Cromwell and WDL's off-Broadway debut
Well, no, there isn't a Cromwell/WDL musical (yet) -- it's just that I gave a talk last night in New York, at a meetup organized by Phosphorus and hosted by FirstMark. We had a great crowd, and I have to give them mad props for listening to me go on about GATK workflows and pipelining strategies for well over the allotted hour. Especially considering I've been getting over a bout of laryngitis and my voice kept oscillating between high-pitched whine and raspy whisper... There will be a video posted on YouTube in the next few days and it would be awesome if they could get someone to do a voice dub! In the meantime, my slide deck is available here.
UPDATE: And here's the video on YouTube.
My talk attempted to cover the key challenges we encounter when trying to scale up our genomic pipelines. First I went over some numbers from the Broad's Genomics Platform sequencing production, to show the kind of scale we're dealing with. "Big Data" is a term that gets thrown around a lot these days, so I wanted to make clear that we're not kidding when we say our data is of the capital-B Big variety. Having set that stage, I reviewed the key bottlenecks in the GATK Best Practices variant discovery workflows (germline and somatic short variants, and somatic copy number) to understand what strategies we can apply at the tool and workflow level to scale past them. And finally, I presented the infrastructure solutions we have been developing in the Data Sciences Platform to enable our own Ops group to run GATK Best Practices at scale in the Broad's production pipelines, as well as enable researchers everywhere to run pipelines and share methods and data on the cloud.

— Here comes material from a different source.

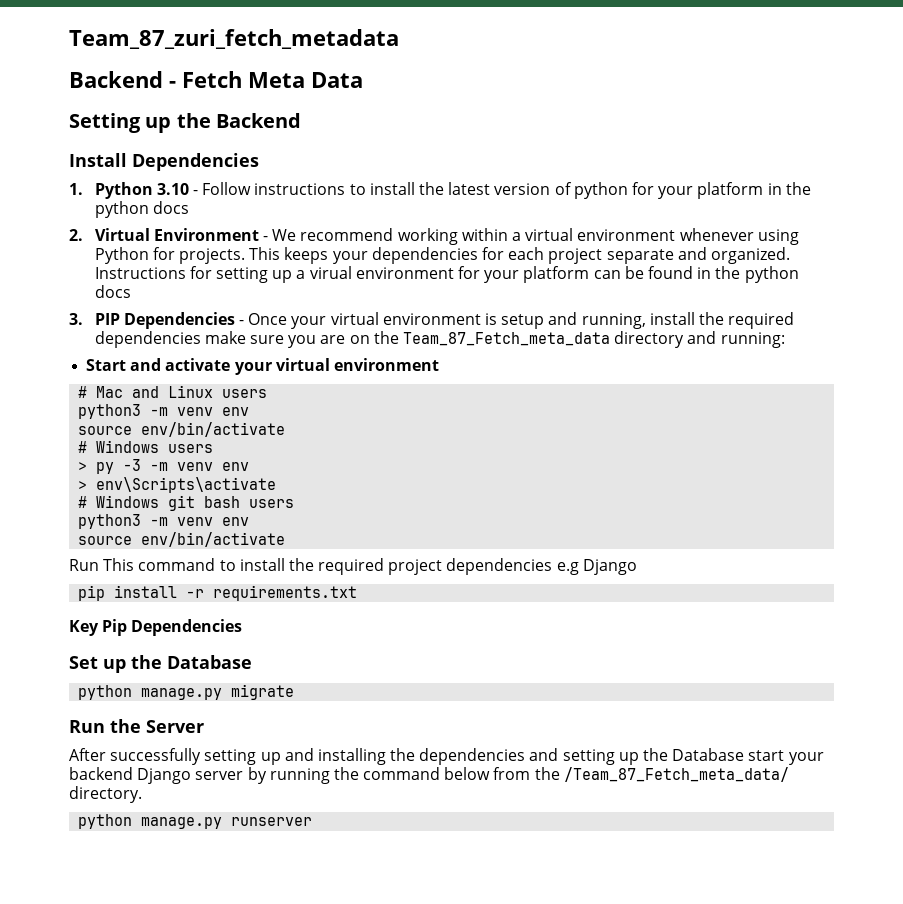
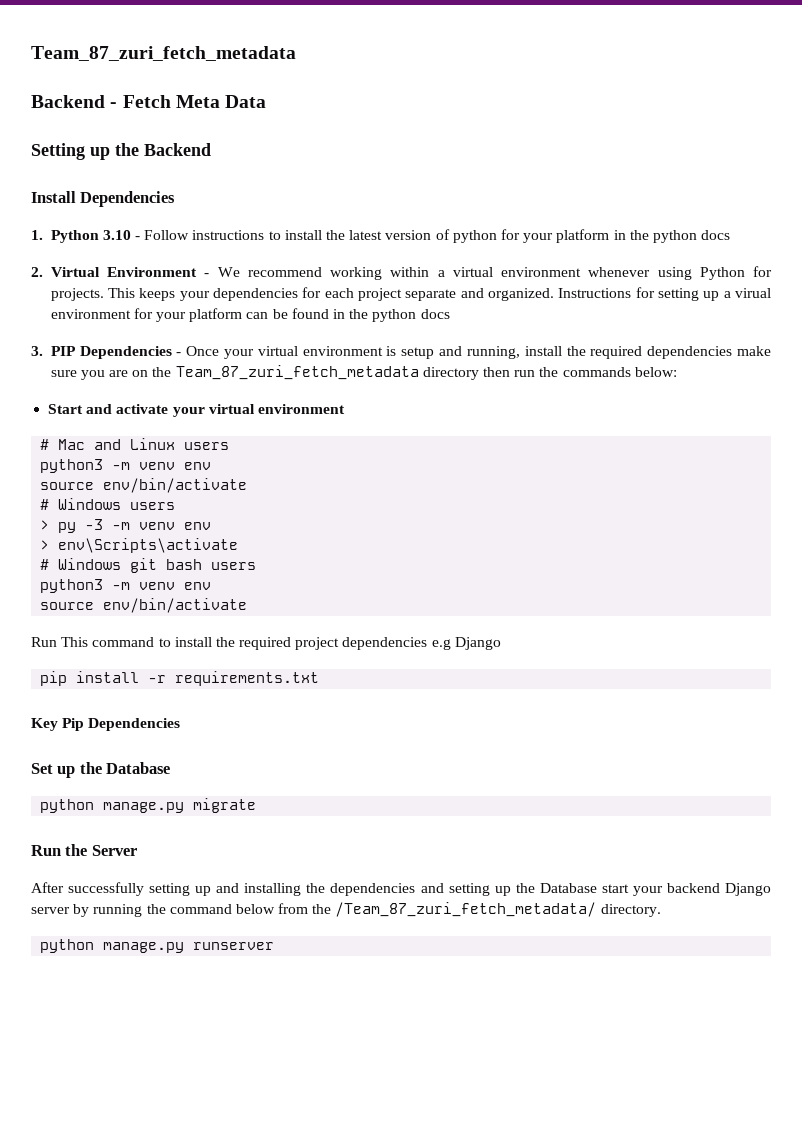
[403,331,785,348] Team_87_Fetch_meta_data directory and running: -> [175,365,677,380] Team_87_zuri_fetch_metadata directory then run the commands below:
[563,767,789,782] /Team_87_Fetch_meta_data/ -> [335,902,597,917] /Team_87_zuri_fetch_metadata/

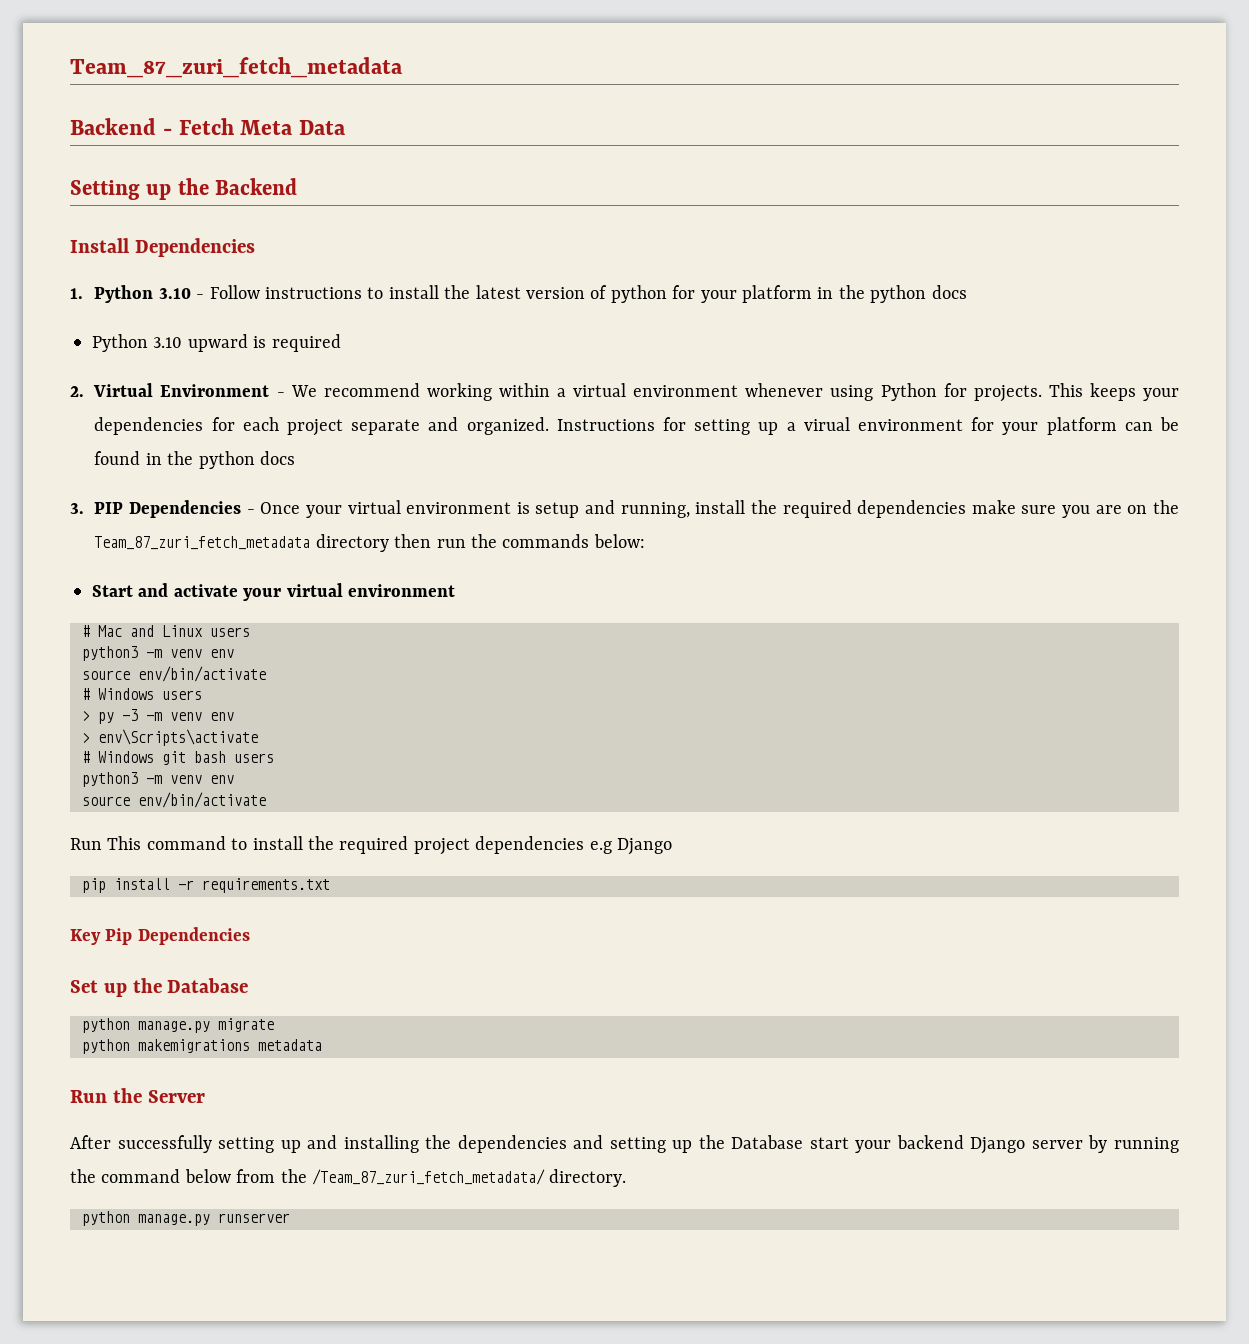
(731, 235) none -> [92,334,341,352] // Python 3.10 upward is required
(257, 805) none -> [82,1039,322,1054] // python makemigrations metadata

Cromwell and WDL are key components of this infrastructure, so they naturally played a starring role in this portion of my presentation! It's hard to summarize in just a few slides all the features offered by this pairing -- and I realize I forgot to talk about call caching (aka job avoidance), a recently added feature of Cromwell that allows us to avoid re-running tasks that have already been run on the same data as part of other submissions -- but hey, that's what the documentation and this blog are for.

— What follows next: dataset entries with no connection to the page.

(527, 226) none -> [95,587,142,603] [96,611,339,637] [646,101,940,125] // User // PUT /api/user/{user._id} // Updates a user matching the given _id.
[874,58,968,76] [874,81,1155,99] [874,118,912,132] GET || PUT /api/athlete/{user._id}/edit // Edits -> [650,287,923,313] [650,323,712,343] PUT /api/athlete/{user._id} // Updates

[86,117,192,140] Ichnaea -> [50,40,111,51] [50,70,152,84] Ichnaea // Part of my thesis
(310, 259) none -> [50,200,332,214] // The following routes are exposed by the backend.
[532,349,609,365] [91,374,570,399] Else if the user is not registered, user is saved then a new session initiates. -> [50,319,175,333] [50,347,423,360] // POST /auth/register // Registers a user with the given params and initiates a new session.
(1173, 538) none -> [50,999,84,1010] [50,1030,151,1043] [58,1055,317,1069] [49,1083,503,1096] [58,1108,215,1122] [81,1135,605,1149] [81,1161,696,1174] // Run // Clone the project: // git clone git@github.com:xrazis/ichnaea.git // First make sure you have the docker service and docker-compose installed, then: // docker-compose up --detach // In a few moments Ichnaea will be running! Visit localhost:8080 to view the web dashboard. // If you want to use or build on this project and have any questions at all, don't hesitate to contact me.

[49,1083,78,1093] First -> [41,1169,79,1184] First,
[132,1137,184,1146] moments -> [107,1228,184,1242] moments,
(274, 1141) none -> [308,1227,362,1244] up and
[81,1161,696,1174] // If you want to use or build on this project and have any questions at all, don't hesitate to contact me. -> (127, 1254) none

Anyway, the crowd had lots of good questions and comments, both during the talk and afterward. From the various conversations I had it was obvious that pretty much everyone in the field is hitting these problems, whether it's researchers trying to run pipelines or engineers trying to set up infrastructure for research groups. Admittedly this is not a novel observation -- but it's gratifying to confirm that we're working on the right problems, and potentially, the right kind of solutions, not just for our own use cases at Broad but also for the wider community.